台湾有事に備える~安全保障と経済の優先順位とは サンデー正論
小宮氏は別の見方を取る。「意外と日本のエネルギー安全保障は強(きょう)靱(じん)だ。なぜなら2度も石油危機があり、東日本大震災の教訓がある」。石油の備蓄は8カ月に相当する235日分あり、海上輸送ルートもバシー海峡ではなくロンボク海峡経由であれば「3日ぐらいの遅延と多少のコストで日本に入ってくることは可能」という。岡西氏は、世界のコンテナ港取扱量トップ10の大半は中国だとして、輸送ルートとなる海峡への攻撃は「中国の経済にも多大な影響を及ぼすので考えにくい。世界中のものが中国経由で動いているので、その海上が止まることは多分ないと思う」とする。
島田氏は、台湾海峡やバシー海峡を通れなくてもほかのルートがあるとの指摘に対し、「最悪の場合はドローンや対艦弾道ミサイルなどの攻撃または威嚇があった場合、迂回ルートであっても日本や台湾への輸送は止まる可能性があることを考えておかないといけない」と反論する。船舶保険の高騰や船員組合の反対なども想定される。

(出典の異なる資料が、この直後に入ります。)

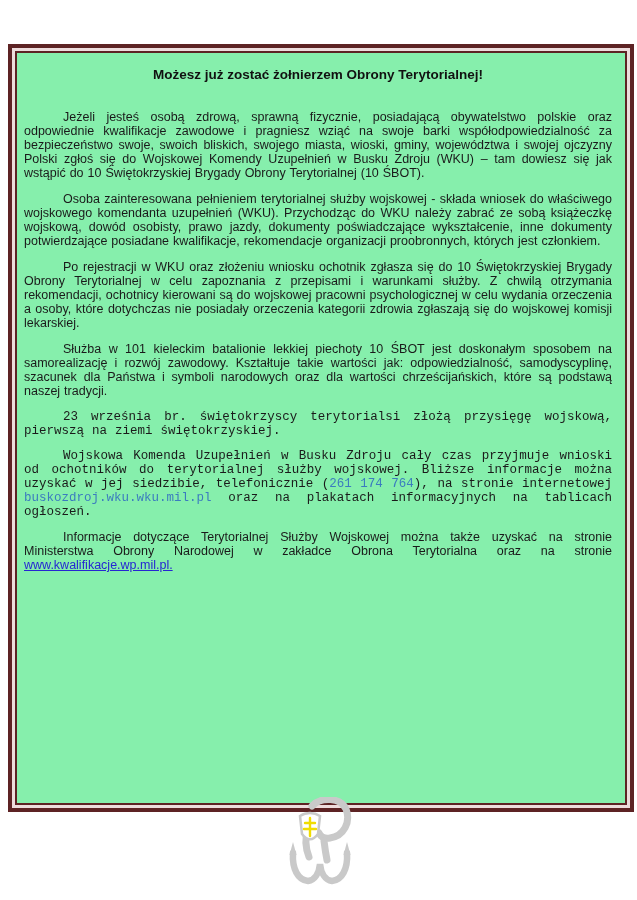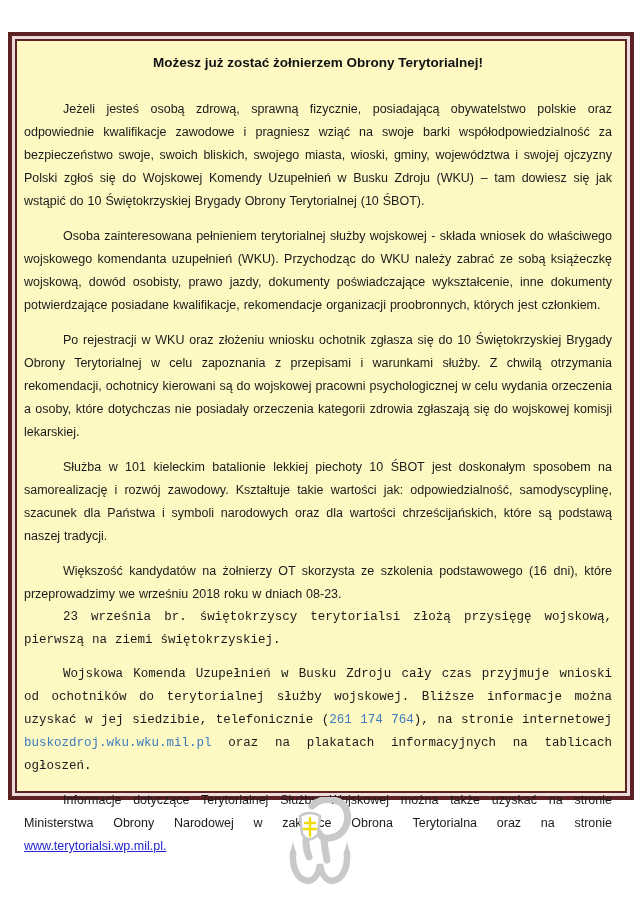--- a/index.html
+++ b/index.html
@@ -11,41 +11,41 @@
     width: 637px;
     height: 900px;
     position: relative;
     overflow: hidden;
     font-family: "Liberation Sans", sans-serif;
     color: #1a1a1a;
   }
   .frame {
     position: absolute;
     left: 8px;
-    top: 32px;
+    top: 44px;
     width: 626px;
     height: 768px;
     box-sizing: border-box;
     border: 4px solid #5d2324;
     box-shadow: inset 0 0 0 3px #eddcdc, inset 0 0 0 5px #5d2324;
     padding: 16px 18px 0 12px;
-    background: #fef9c3;
+    background: #86efac;
   }
   .title {
     margin: 0 0 24px 0;
     font-size: 13.5px;
     font-weight: bold;
     line-height: 22px;
     text-align: center;
     color: #111111;
   }
   .para {
     margin: 0 0 12px 0;
     font-size: 12.5px;
-    line-height: 23px;
+    line-height: 14px;
     text-align: justify;
     text-indent: 39px;
     word-spacing: 0.5px;
   }
   .para.mb13 { }
   .para.mb0  { margin-bottom: 0; }
   .para.mb11 { margin-bottom: 11px; font-family: Liberation Mono, monospace; }
   .link-plain {
     color: #3b7cbf;
     text-decoration: none;
@@ -74,28 +74,27 @@
     <h1 class="title">Możesz  już zostać żołnierzem Obrony Terytorialnej!</h1>
 
     <p class="para">Jeżeli jesteś osobą zdrową, sprawną fizycznie, posiadającą obywatelstwo polskie oraz odpowiednie kwalifikacje zawodowe i pragniesz wziąć na swoje barki współodpowiedzialność za bezpieczeństwo swoje, swoich bliskich, swojego miasta, wioski, gminy, województwa i swojej ojczyzny Polski zgłoś się do Wojskowej Komendy Uzupełnień w Busku Zdroju (WKU) –  tam dowiesz się jak wstąpić do 10 Świętokrzyskiej Brygady Obrony Terytorialnej (10 ŚBOT).</p>
 
     <p class="para">Osoba zainteresowana pełnieniem terytorialnej służby wojskowej - składa wniosek do właściwego wojskowego komendanta uzupełnień (WKU). Przychodząc do WKU należy zabrać ze sobą książeczkę wojskową, dowód osobisty, prawo jazdy, dokumenty poświadczające wykształcenie, inne dokumenty potwierdzające posiadane kwalifikacje, rekomendacje organizacji proobronnych, których jest członkiem.</p>
 
     <p class="para">Po rejestracji w WKU oraz złożeniu wniosku ochotnik zgłasza się do 10 Świętokrzyskiej Brygady Obrony Terytorialnej w celu zapoznania z przepisami i warunkami służby. Z chwilą  otrzymania rekomendacji, ochotnicy kierowani są do wojskowej pracowni psychologicznej w celu wydania orzeczenia a osoby, które  dotychczas nie posiadały orzeczenia kategorii zdrowia zgłaszają się do wojskowej komisji lekarskiej.</p>
 
     <p class="para mb13">Służba w 101 kieleckim batalionie lekkiej piechoty 10 ŚBOT jest doskonałym sposobem na samorealizację i rozwój zawodowy. Kształtuje takie wartości jak: odpowiedzialność, samodyscyplinę, szacunek dla Państwa i symboli narodowych oraz dla wartości chrześcijańskich, które są podstawą naszej tradycji.</p>
 
-    <p class="para mb0">Większość kandydatów na żołnierzy OT skorzysta ze szkolenia podstawowego (16 dni), które przeprowadzimy we wrześniu 2018 roku w dniach 08-23.</p>
 
 
     <p class="para mb11">23 września br. świętokrzyscy terytorialsi złożą przysięgę wojskową, pierwszą na ziemi świętokrzyskiej.</p>
 
     <p class="para mb11"><span>Wojskowa Komenda Uzupełnień  w Busku Zdroju cały czas przyjmuje wnioski od ochotników do terytorialnej służby wojskowej. Bliższe informacje można uzyskać w jej siedzibie,  telefonicznie (</span><span class="link-plain">261 174 764</span><span>), na stronie internetowej </span><a class="link-plain">buskozdroj.wku.wku.mil.pl</a><span>  oraz na plakatach informacyjnych na tablicach ogłoszeń.</span></p>
 
-    <p class="para mb0"><span>Informacje dotyczące Terytorialnej Służby Wojskowej można także uzyskać na stronie Ministerstwa Obrony Narodowej w zakładce Obrona Terytorialna oraz na stronie </span><a class="link-underline">www.terytorialsi.wp.mil.pl.</a></p>
+    <p class="para mb0"><span>Informacje dotyczące Terytorialnej Służby Wojskowej można także uzyskać na stronie Ministerstwa Obrony Narodowej w zakładce Obrona Terytorialna oraz na stronie </span><a class="link-underline">www.kwalifikacje.wp.mil.pl.</a></p>
 
   </div>
 
   <div class="logo">
     <svg width="78" height="96" viewBox="0 0 78 96" xmlns="http://www.w3.org/2000/svg">
 
       <path d="M32,9 C42,-1 61,1 66,12 C71,25 64,39 50,41 C45,42 41,40 39,36" fill="none" stroke="#c9c9c9" stroke-width="7" stroke-linecap="round"></path>
 
       <path d="M28,30 C25,40 25,50 29,60" fill="none" stroke="#c9c9c9" stroke-width="7" stroke-linecap="round"></path>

日本が貿易で使用する船舶の9割以上は外国船籍で、乗組員の96・2%が外国人だ。
これに小宮氏は、ドローンなどによる攻撃にさらされたら、「日米連合艦隊で(船舶を)守ることができないといった場合、日本の経済自体が成り立たず、戦わずして負けるということになってしまう」と語る。岡西氏も「日本に仕向け地が決まった船舶に絞った攻撃は可能だ」と述べる。関係省庁が一体となって最悪の事態を想定した対応の検討が必要だ。
時間的な余裕がある間に
一方、NTTチーフ・サイバーセキュリティ・ストラテジストの松原実穂子氏は、昨年10月にウクライナの重要インフラ企業の一般エンジニアの一部が、英国で英陸軍の工兵隊から研修を受けた話を紹介した。爆発物の破壊力や、ドローンやミサイルが着弾した場合、金網またはコンクリートの壁でどの程度施設を守れるかといったことなどを学んだという。「時間的に余裕があるうちに官民が連携してシミュレーションを活用しつつ、率直に意見交換できる場が必要になってくると思う」と語った。